NASA

    La Agencia Nacional de Aeronáutica y del Espacio, conocida por sus siglas inglesas de NASA, se fundó en 1958 con el fin de coordinar las actividades espaciales de los Estados Unidos. La ilustración muestra el logotipo de la institución.

    En 1958, el gobierno de los Estados Unidos ordenó la creación de la Agencia Nacional de Aeronáutica y del Espacio (NASA, por sus siglas en inglés), una organización gubernamental cuyo cometido sería planificar y dirigir la investigación y el desarrollo de vehículos y actividades para la exploración del espacio exterior.

    Este organismo es jerárquicamente dependiente del gobierno federal de los Estados Unidos, que ha de contar para la financiación de sus proyectos con el consentimiento del Senado. Tiene su sede en Washington y cuenta con numerosos centros de investigación, desarrollo tecnológico y bases de lanzamiento. En 2005, Michael Griffin fue nombrado administrador de la organización en sustitución de Sean O'Keefe, que había permanecido al frente de la misma durante cuatro años.

    La creación de la NASA fue una respuesta del gobierno estadounidense al exitoso programa espacial soviético en la década de 1950, un periodo dominado por las tensiones de la guerra fría entre ambas potencias militares. Su germen fue el Comité Consultivo Nacional de Aeronáutica (NACA), fundado en 1915, y recibió un impulso muy notable bajo la presidencia de John F. Kennedy, que propuso como objetivo prioritario llevar el primer hombre a la Luna (y traerlo de vuelta a la Tierra).
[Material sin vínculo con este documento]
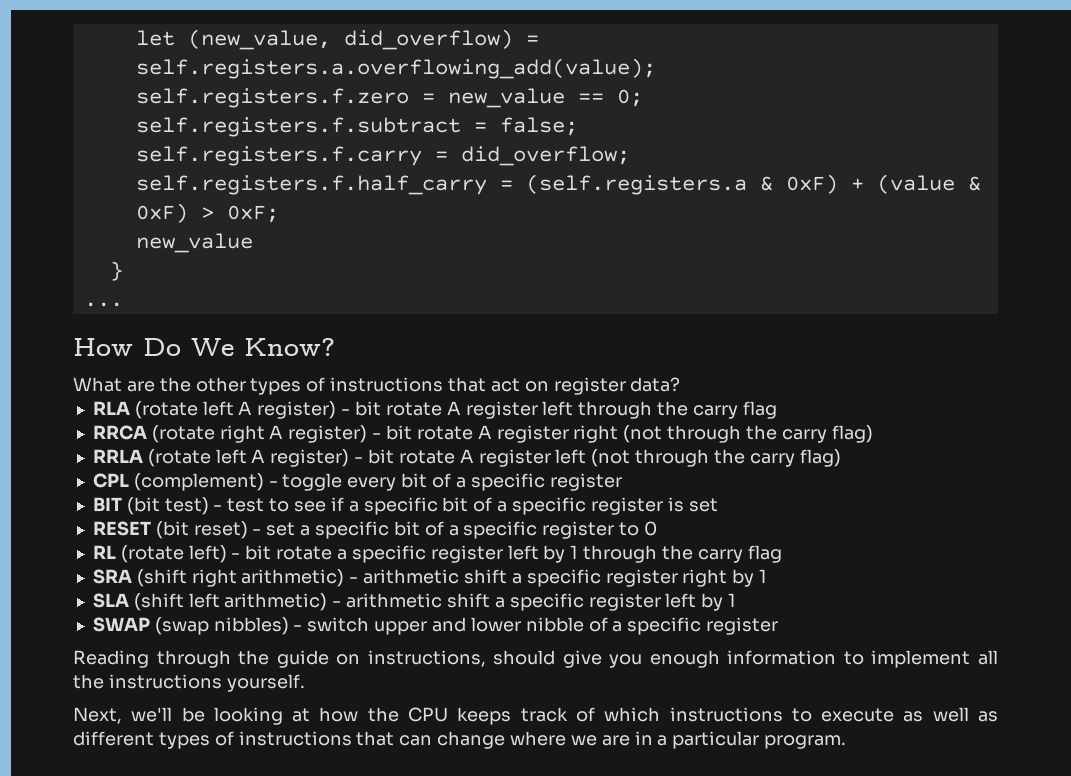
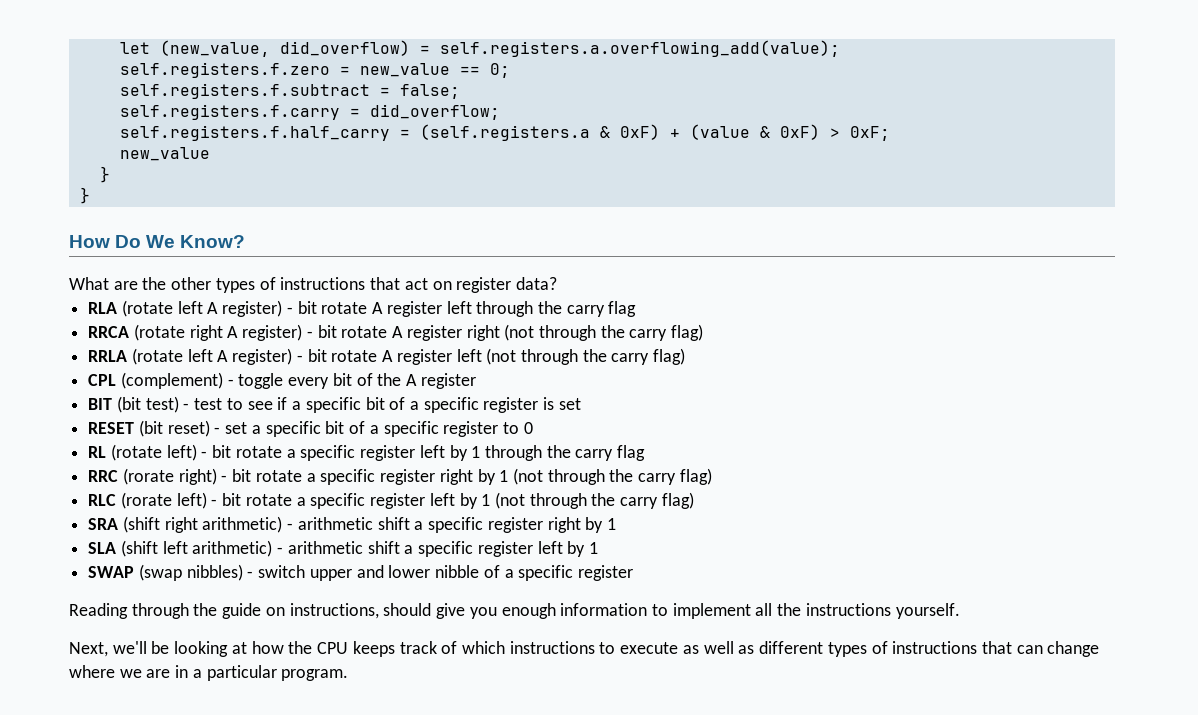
[83,302,123,307] ... -> [79,187,90,204] }
[455,473,545,491] a specific -> [377,373,418,386] the A
(782, 554) none -> [88,468,712,485] [88,492,694,509] // RRC (rorate right) - bit rotate a specific register right by 1 (not through the carry flag) // RLC (rorate left) - bit rotate a specific register left by 1 (not through the carry flag)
    Este objetivo, logrado en 1969 con la misión Apolo 11 comandada por Neil Armstrong, constituyó el mayor éxito en la historia de la organización. Previamente, otros dos astronautas habían pasado a formar parte de la ilustre nómina de pioneros espaciales: Alan B. Shepard fue, en 1959, el primer estadounidense en salir al espacio exterior, en un vuelo orbital; John Glenn se convirtió en el primer ciudadano de su país que completó, tres años más tarde, la primera órbita completa alrededor de la Tierra a bordo de una nave espacial.

    En términos generales, las actividades de la NASA se estructuran en varios grandes dominios:

    - Tecnología aeronáutica y del espacio, centrada en el desarrollo de equipos y avances tecnológicos que permitan la realización de los proyectos de ingeniería aeroespacial.

    - Ciencia del espacio y aplicaciones, con programas destinados a investigar y comprender el origen, evolución y estructura del Universo, el Sistema Solar y la Tierra.

    - Vuelos espaciales, tanto tripulados como no tripulados, incluidos los proyectos de lanzaderas y transbordadores espaciales, unos vehículos reutilizables que despegan como cohetes y aterrizan como aviones.

    - Estaciones espaciales, centradas históricamente en el Laboratorio Espacial Skylab y, desde la década de 1990, en el proyecto en colaboración de la Estación Espacial Internacional.

    La historia de la NASA está repleta de éxitos, pero también de algunos fracasos sonoros, en ocasiones trágicos. Los primeros vuelos suborbitales y orbitales dieron paso al mencionado Programa Apolo, que llevó al hombre a la Luna y permitió recoger un número muy elevado de muestras lunares para su estudio. Por otra parte, la exploración interplanetaria centró una buena parte de los proyectos de la organización.

    En medio siglo de historia, la NASA organizó misiones robóticas no tripuladas a todos los grandes planetas del Sistema Solar y varios de sus satélites. Algunos de sus programas de exploración fueron los Pioneer, Voyager, Viking y Cassini-Huygens. Varias de las naves (Pioneer 10 y 11 y Voyager 1 y 2) traspasaron los límites del Sistema Solar y se adentraron en el espacio exterior. En la última década, buena parte de las misiones no tripuladas se han concentrado en la exploración de Marte, como sucedió con los proyectos Mars Exploration Rovers y Mars Reconnaissance Orbiter.

    La construcción de una Estación Espacial Internacional, en colaboración con agencias espaciales de Rusia, Japón y varios países europeos, concentró una parte importante de los esfuerzos y presupuestos de la NASA desde la década de 1990. Una aportación trascendental de la organización era el transporte de tripulaciones y materiales a la estación mediante una flota de transbordadores espaciales. Sin embargo, la trágica destrucción del transbordador Challenger en 1986 y varios incidentes posteriores pusieron en entredicho la gestión de los administradores de la NASA y favorecieron recortes presupuestarios para sus misiones.

    Buzz Aldrin caminando sobre la Luna, 20 de julio de 1969.